The data ▸
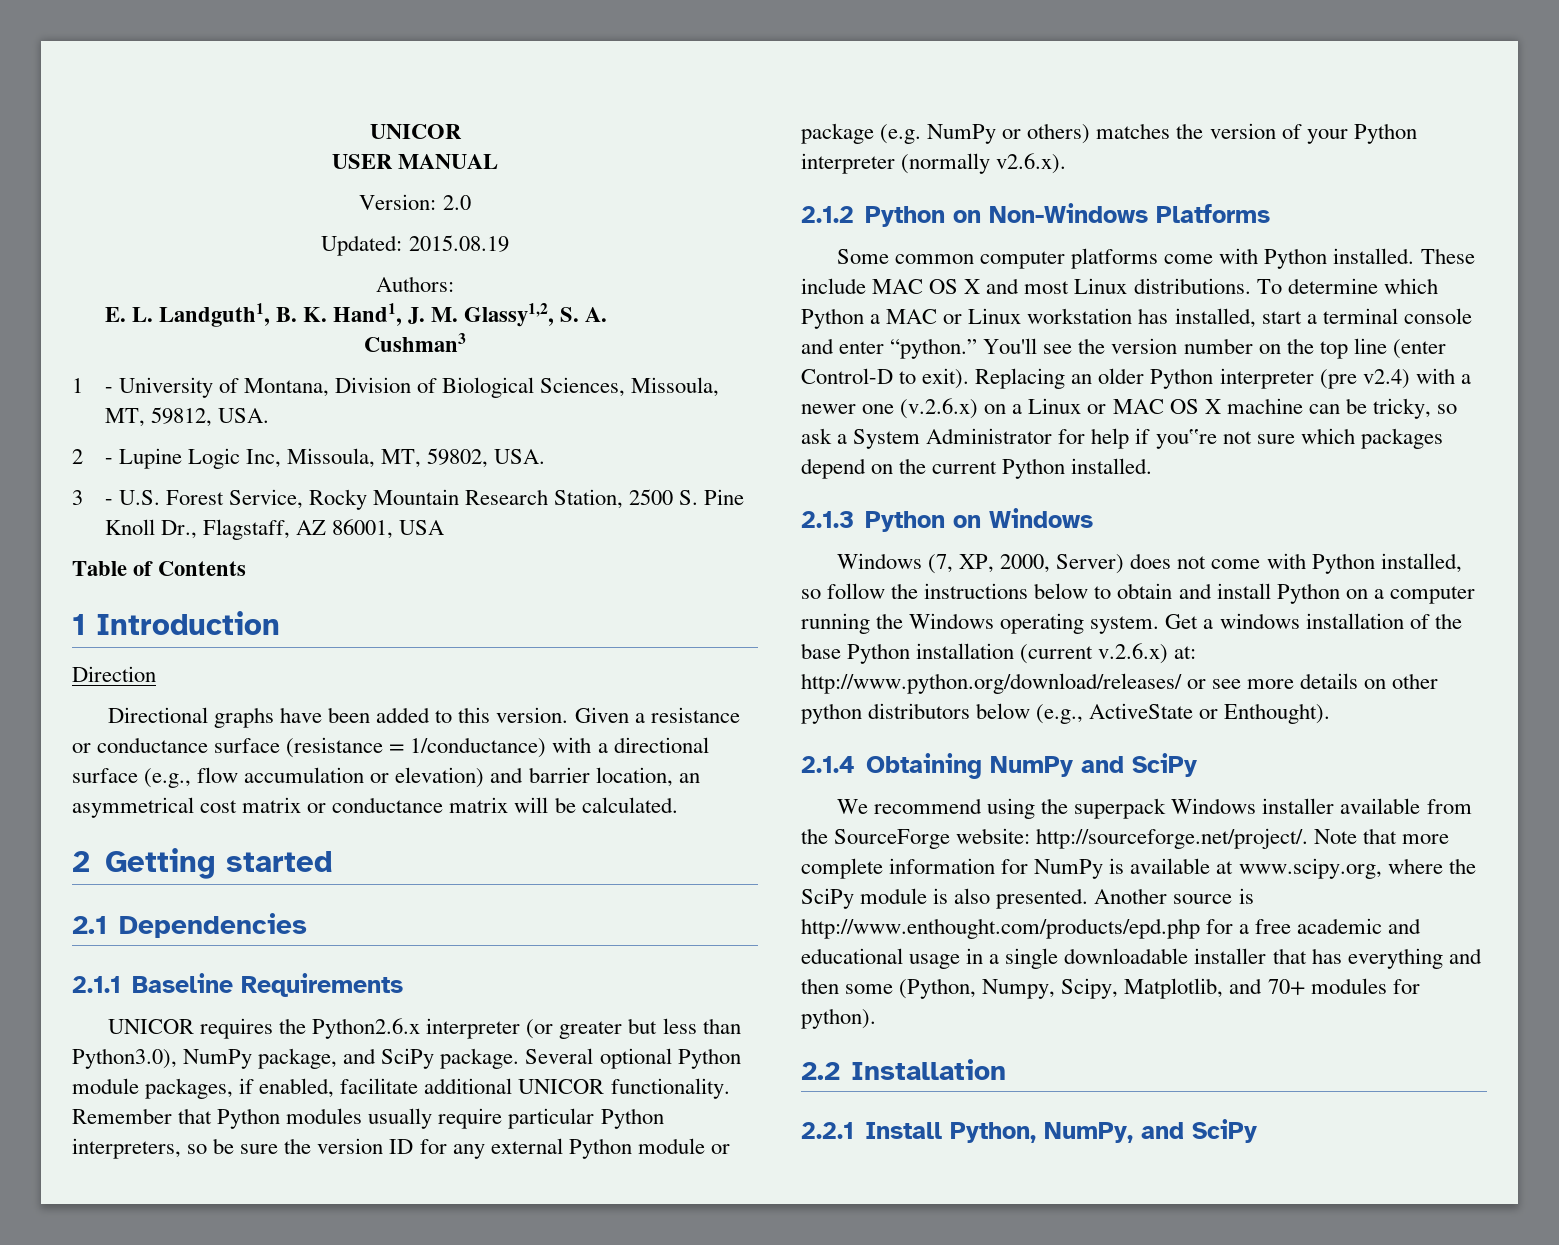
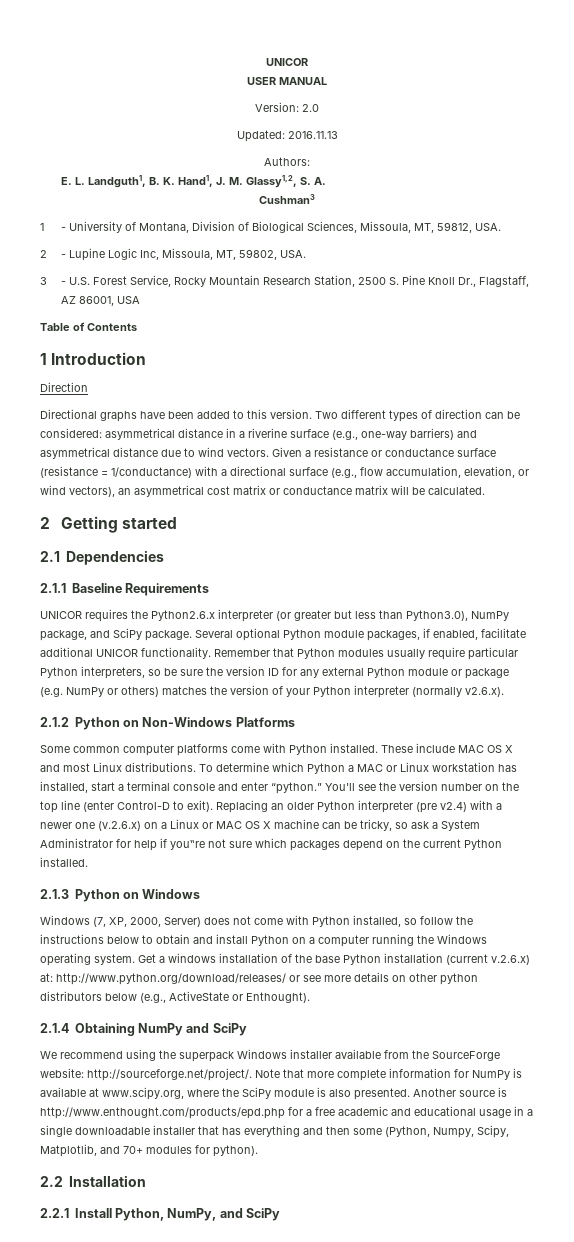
- Updated: 2015.08.19
+ Updated: 2016.11.13
+ Two different types of direction can be considered: asymmetrical distance in a riverine surface (e.g., one-way barriers) and asymmetrical distance due to wind vectors.
- Given a resistance or conductance surface (resistance = 1/conductance) with a directional surface (e.g., flow accumulation or elevation) and barrier location, an asymmetrical cost matrix or conductance matrix will be calculated.
+ Given a resistance or conductance surface (resistance = 1/conductance) with a directional surface (e.g., flow accumulation, elevation, or wind vectors), an asymmetrical cost matrix or conductance matrix will be calculated.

Exercise aim ▸
Only the pictures stay behind; everything else in the data above is to be retyped exactly.

Answer box ▸
- Updated: 2015.08.19
+ Updated: 2016.11.13
+ Two different types of direction can be considered: asymmetrical distance in a riverine surface (e.g., one-way barriers) and asymmetrical distance due to wind vectors.
- Given a resistance or conductance surface (resistance = 1/conductance) with a directional surface (e.g., flow accumulation or elevation) and barrier location, an asymmetrical cost matrix or conductance matrix will be calculated.
+ Given a resistance or conductance surface (resistance = 1/conductance) with a directional surface (e.g., flow accumulation, elevation, or wind vectors), an asymmetrical cost matrix or conductance matrix will be calculated.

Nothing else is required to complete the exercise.